Inseego Showcases the Power of 5G at CES 2021

— 5G leader shares its full portfolio of mobile broadband, fixed wireless access and cloud solutions for service providers and enterprise customers —

SAN DIEGO–(BUSINESS WIRE)–
Inseego Corp. (Nasdaq: INSG), a leader in 5G and intelligent IoT device-to-cloud solutions, will present its latest portfolio of 5G solutions this week at the Consumer Electronics Show (CES) 2021.
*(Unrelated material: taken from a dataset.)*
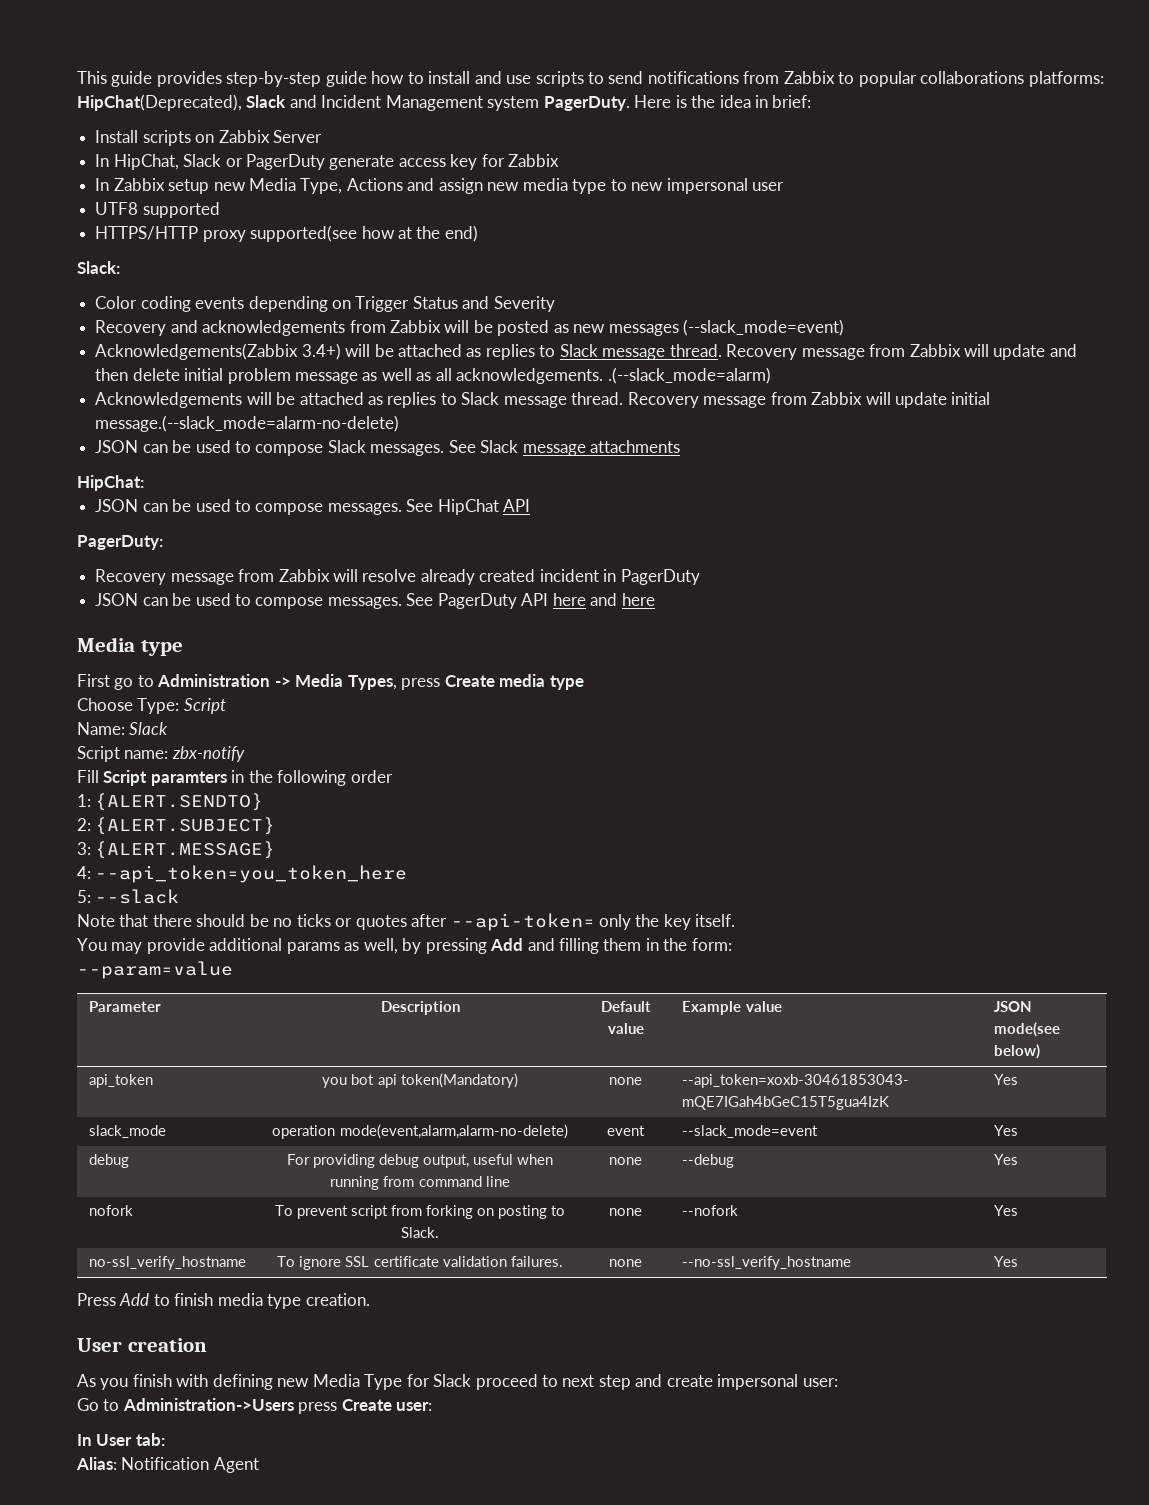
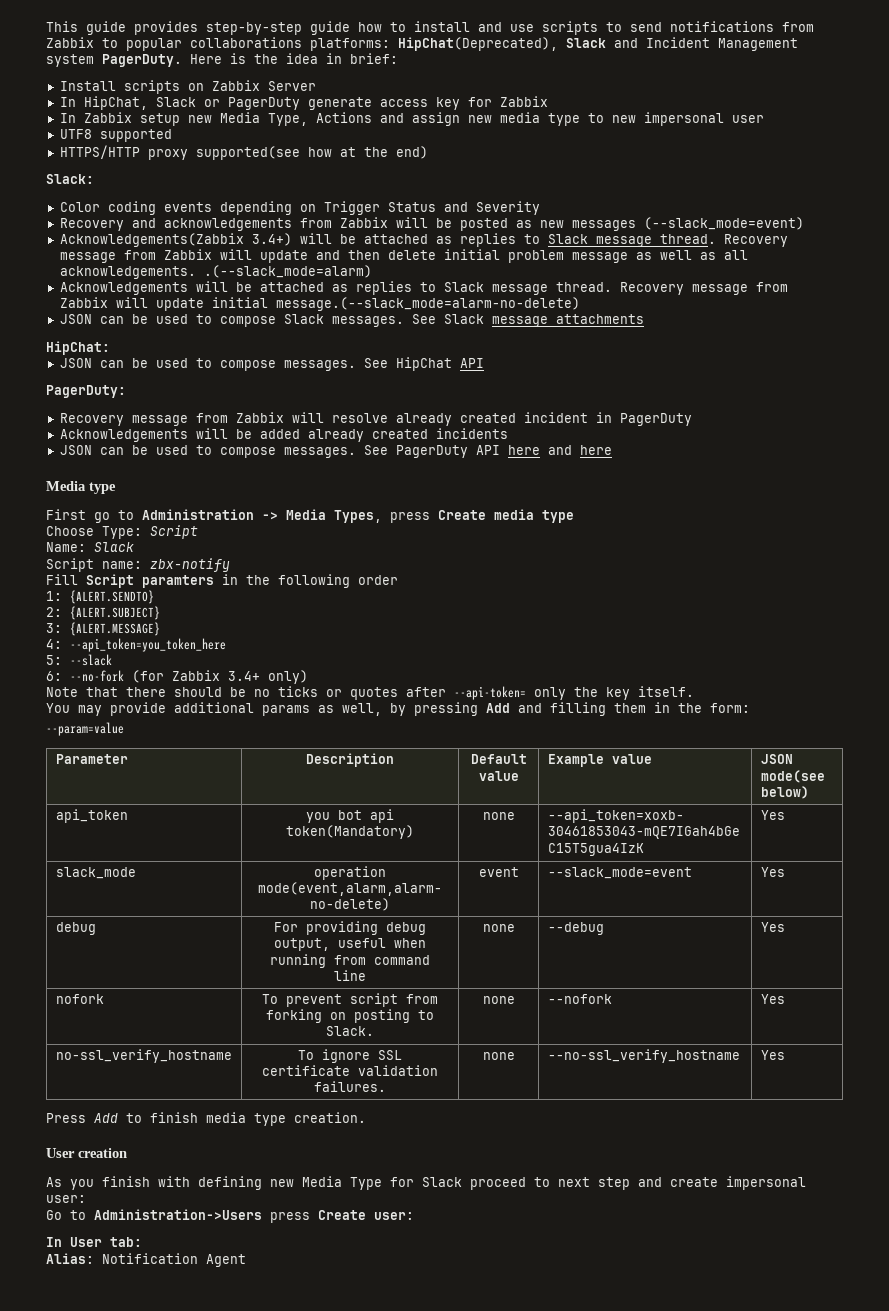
+ Acknowledgements will be added already created incidents
+ 6: --no-fork (for Zabbix 3.4+ only)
For the first time ever, CES is an all-digital experience. Inseego’s virtual showroom provides attendees with a first-hand look at the company’s newest 5G products, including:

5G MiFi® M2000 Series mobile hotspotA CES 2021 Innovation Award Product honoree, the M2000 is the first commercially available 5G MiFi® mobile hotspot built on second-generation 5G technology, delivering blazing-fast speeds across 5G mmWave, sub-6 and 4G LTE networks, with Wi-Fi 6 technology to connect up to 30 devices. It’s now available at Verizon, T-Mobile, UScellular and other leading service providers in Europe, Middle East and Asia Pacific.
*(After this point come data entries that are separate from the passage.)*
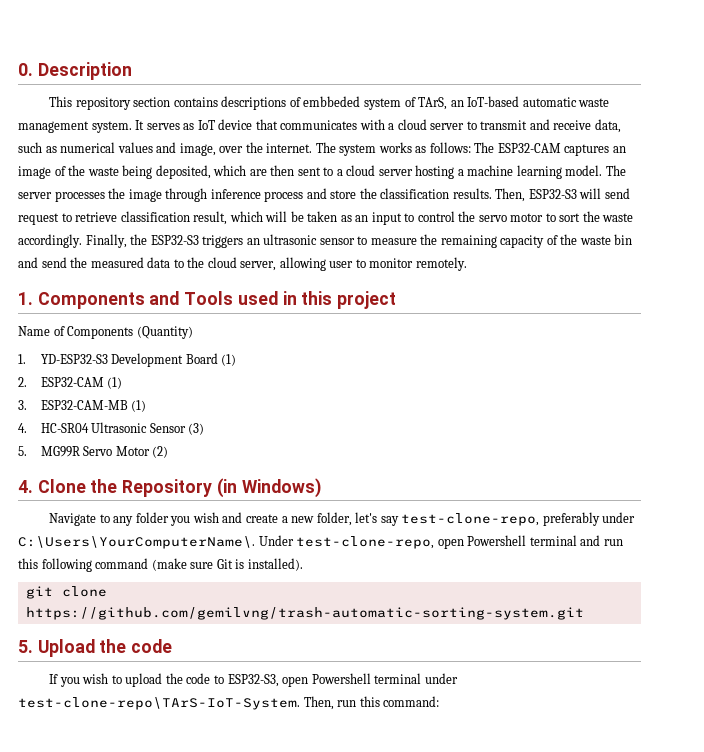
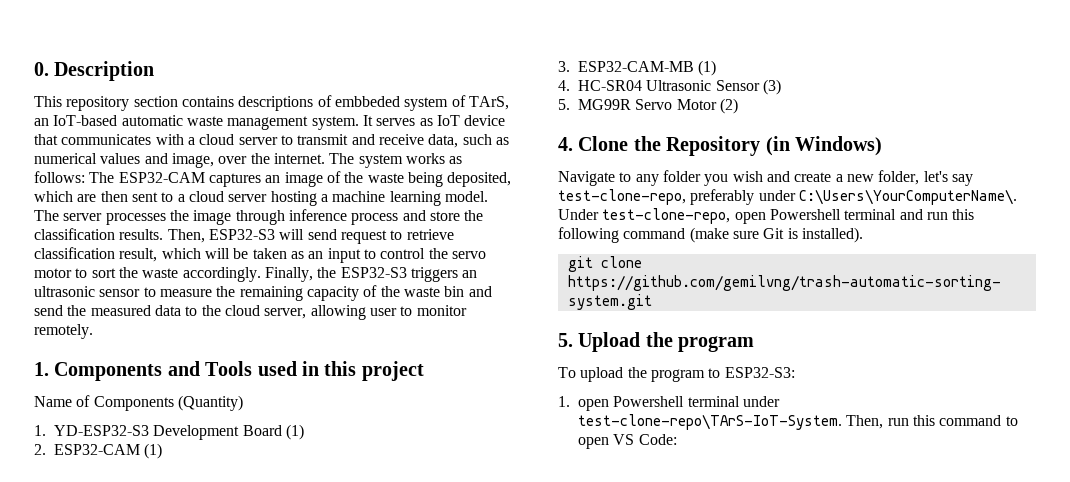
- 5. Upload the code
- If you wish to upload the code to ESP32-S3, open Powershell terminal under test-clone-repo\TArS-IoT-System.
+ 5. Upload the program
+ To upload the program to ESP32-S3:
+ 1. open Powershell terminal under test-clone-repo\TArS-IoT-System.
- Then, run this command:
+ Then, run this command to open VS Code:

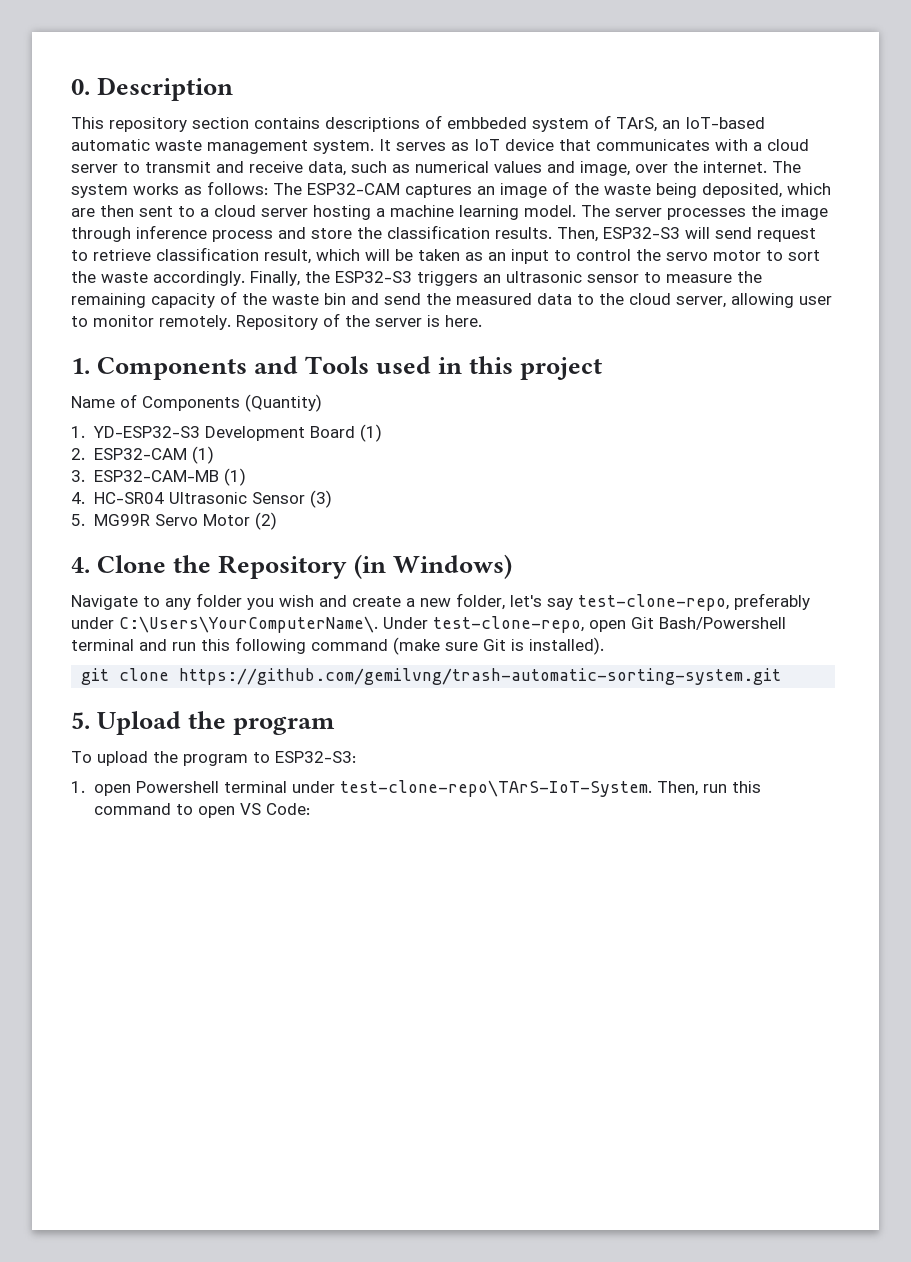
+ Repository of the server is here.
- Under test-clone-repo, open Powershell terminal and run this following command (make sure Git is installed).
+ Under test-clone-repo, open Git Bash/Powershell terminal and run this following command (make sure Git is installed).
Inseego Wavemaker™ 5G indoor routers – The new Wavemaker FG2000 5G indoor router, now available at UScellular, is perfect for cord-cutters and customers who are underserved by wired networks. With dual-band Wi-Fi 6 technology and multiple ethernet ports, the FG2000 enables a wide variety of indoor broadband use cases. The smaller form factor Wavemaker FX2000 router is designed for uses such as cable modem replacement for residential Wi-Fi system as well as portable broadband applications and enterprise SD WAN connectivity. It supports up to 32 Wi-Fi connections along with a gigabit ethernet port.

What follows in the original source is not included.